◆ Prompt:
Gather every line of the entries that includes the word "Classic".

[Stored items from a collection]
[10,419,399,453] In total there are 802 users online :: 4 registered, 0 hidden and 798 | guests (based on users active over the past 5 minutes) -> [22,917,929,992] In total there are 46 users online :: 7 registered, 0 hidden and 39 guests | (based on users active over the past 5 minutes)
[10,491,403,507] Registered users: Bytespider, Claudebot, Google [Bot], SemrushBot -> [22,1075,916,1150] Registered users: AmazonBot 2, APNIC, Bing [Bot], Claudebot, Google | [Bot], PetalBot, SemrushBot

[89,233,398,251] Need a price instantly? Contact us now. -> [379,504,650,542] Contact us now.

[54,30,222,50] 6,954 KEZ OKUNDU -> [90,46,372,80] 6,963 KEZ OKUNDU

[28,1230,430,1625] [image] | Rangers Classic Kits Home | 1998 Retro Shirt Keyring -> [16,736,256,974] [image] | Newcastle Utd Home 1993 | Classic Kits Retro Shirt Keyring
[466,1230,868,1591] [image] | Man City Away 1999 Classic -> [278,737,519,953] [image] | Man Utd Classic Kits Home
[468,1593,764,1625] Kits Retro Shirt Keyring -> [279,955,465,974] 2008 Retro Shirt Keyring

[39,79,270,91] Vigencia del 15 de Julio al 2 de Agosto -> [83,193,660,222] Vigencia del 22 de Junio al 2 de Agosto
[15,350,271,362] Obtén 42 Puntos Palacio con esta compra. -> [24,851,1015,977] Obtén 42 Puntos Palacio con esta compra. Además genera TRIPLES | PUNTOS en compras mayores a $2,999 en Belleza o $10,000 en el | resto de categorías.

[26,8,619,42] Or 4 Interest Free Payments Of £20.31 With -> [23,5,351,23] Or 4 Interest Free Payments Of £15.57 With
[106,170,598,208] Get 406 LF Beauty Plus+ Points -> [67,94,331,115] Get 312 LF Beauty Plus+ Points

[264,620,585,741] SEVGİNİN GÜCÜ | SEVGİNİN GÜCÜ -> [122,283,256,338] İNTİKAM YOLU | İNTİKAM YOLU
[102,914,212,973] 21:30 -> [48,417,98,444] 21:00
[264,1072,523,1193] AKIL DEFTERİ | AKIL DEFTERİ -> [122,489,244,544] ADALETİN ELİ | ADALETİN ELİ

◆ Response area:
[28,1230,430,1625] [image] | Rangers Classic Kits Home | 1998 Retro Shirt Keyring -> [16,736,256,974] [image] | Newcastle Utd Home 1993 | Classic Kits Retro Shirt Keyring
[466,1230,868,1591] [image] | Man City Away 1999 Classic -> [278,737,519,953] [image] | Man Utd Classic Kits Home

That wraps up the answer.